Slashdot Mirror


Automated Plate Readers Let Police Collect Millions of Records On Drivers

schwit1 writes with a report on just how extensive always-on license plate logging has gotten. The article focuses on California; how different is your state? "In San Diego, 13 federal and local law enforcement agencies have compiled more than 36 million license-plate scans in a regional database since 2010 with the help of federal homeland security grants. The San Diego Association of Governments maintains the database. Unlike the Northern California database, which retains the data for between one and two years, the San Diego system retains license-plate information indefinitely. Can we get plate with code to delete the database?"

2 of 276 comments (clear)

  1. Had this in the UK for years by clickclickdrone · · Score: 5, Informative

    The police set up vans with cameras that scan the number plates of all the cars that go down the street that day, cross ref for road tax, MOT and/or insurance and send out automated fines if any aren't in order.

    --
    I want a list of atrocities done in your name - Recoil
    1. Re:Had this in the UK for years by Frobnicator · · Score: 5, Informative

      Great, the UK is becoming a panopticon state even faster than the US. As an American, I'm not petty enough to welcome the company.

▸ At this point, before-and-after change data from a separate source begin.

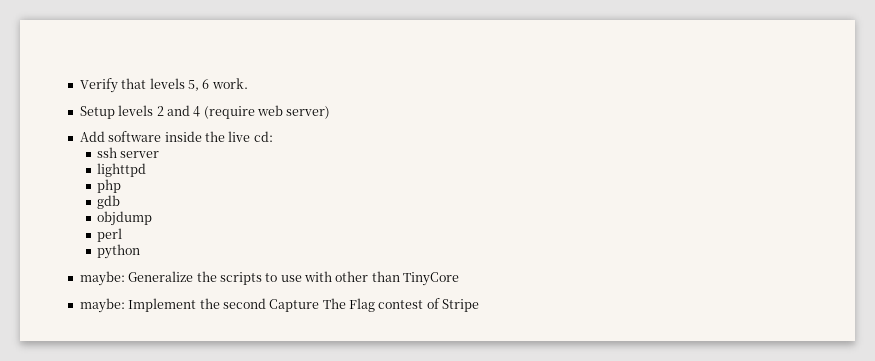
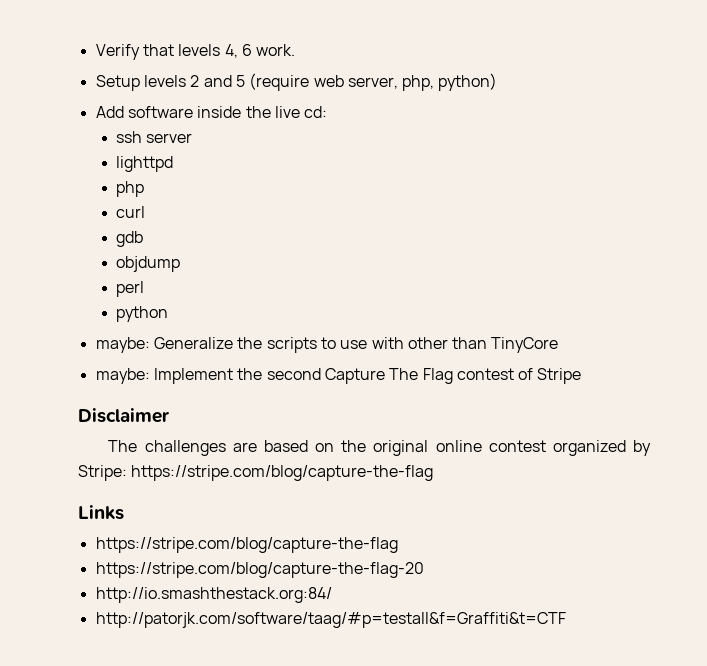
[187,80,199,91] 5, -> [224,44,238,58] 4,
[193,106,201,117] 4 -> [235,75,245,87] 5
[286,106,331,119] server) -> [347,73,498,91] server, php, python)
(121, 186) none -> [116,206,146,218] // curl
(480, 305) none -> [78,408,169,423] [108,440,651,456] [78,465,434,481] [78,505,124,520] [95,537,398,553] [95,562,424,578] [95,587,332,603] [95,612,566,628] // Disclaimer // The challenges are based on the original online contest organized by Stripe: https://stripe.com/blog/capture-the-flag // Links // https://stripe.com/blog/capture-the-flag // https://stripe.com/blog/capture-the-flag-20 // http://io.smashthestack.org:84/ // http://patorjk.com/software/taag/#p=testall&f=Graffiti&t=CTF

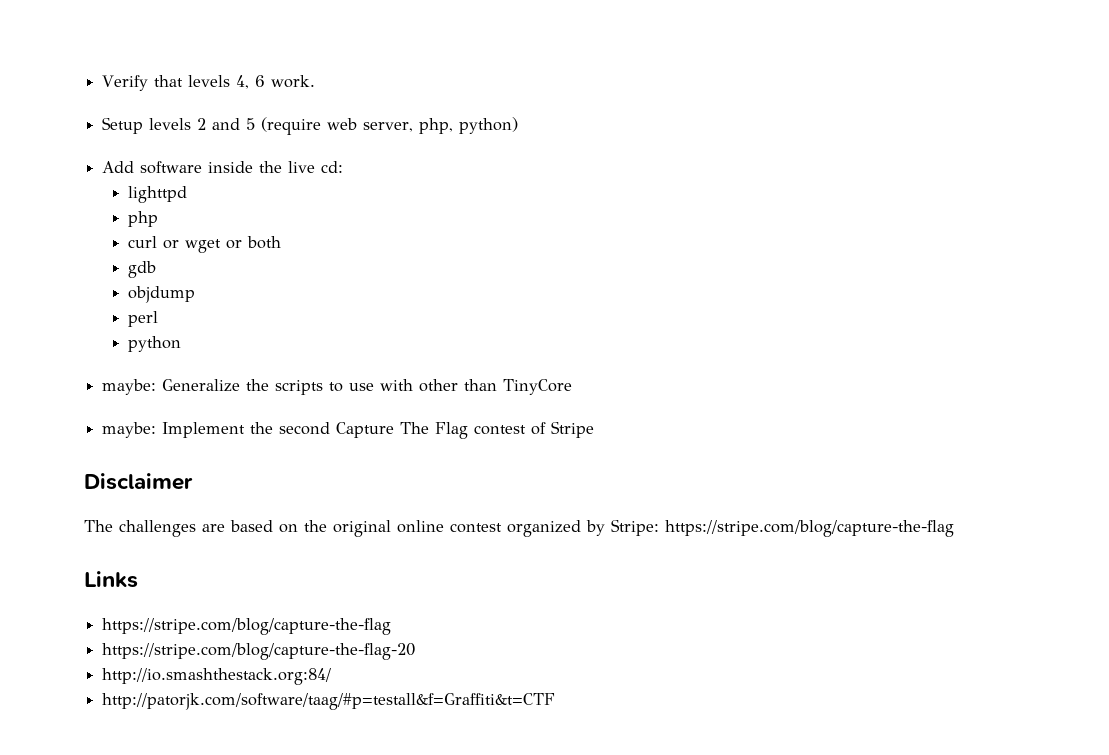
[116,131,193,143] // ssh server -> (344, 167) none
(146, 212) none -> [163,236,282,253] or wget or both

      You got it backwards.

      The UK entered the mass-surveillance business back before WW1. Pax Brittania meant they could monitor the world with impunity, just like the US does now. Mass surveillance of British citizens entered the public knowledge around WW1, so the government made the GCCS (Government Code and Cypher School) public after the war. It was later named the GCHQ, which is the functional equivalent to the NSA in the United States. Thanks to the CCTV cameras every five meters it is still the most surveilled nation --- the US is not alone in monitoring every phone call.

      US mass-surveillance came a bit later, but WW2 saw the industry boom. It entered public knowledge after WW2, which is about the time the NSA was formed. The "Five Eyes" program during World War 2 expanded government surveillance to the global scale. The five nations (UK, US, Canada, Australia, and New Zealand) are still working together to ensure that when one country can't do the spying, another country will gladly step in and spy for them.

      The US joined the UK. Even though the US does an incredible amount of spying around the globe, the UK has been and continues to be the "leader" in homeland surveillance.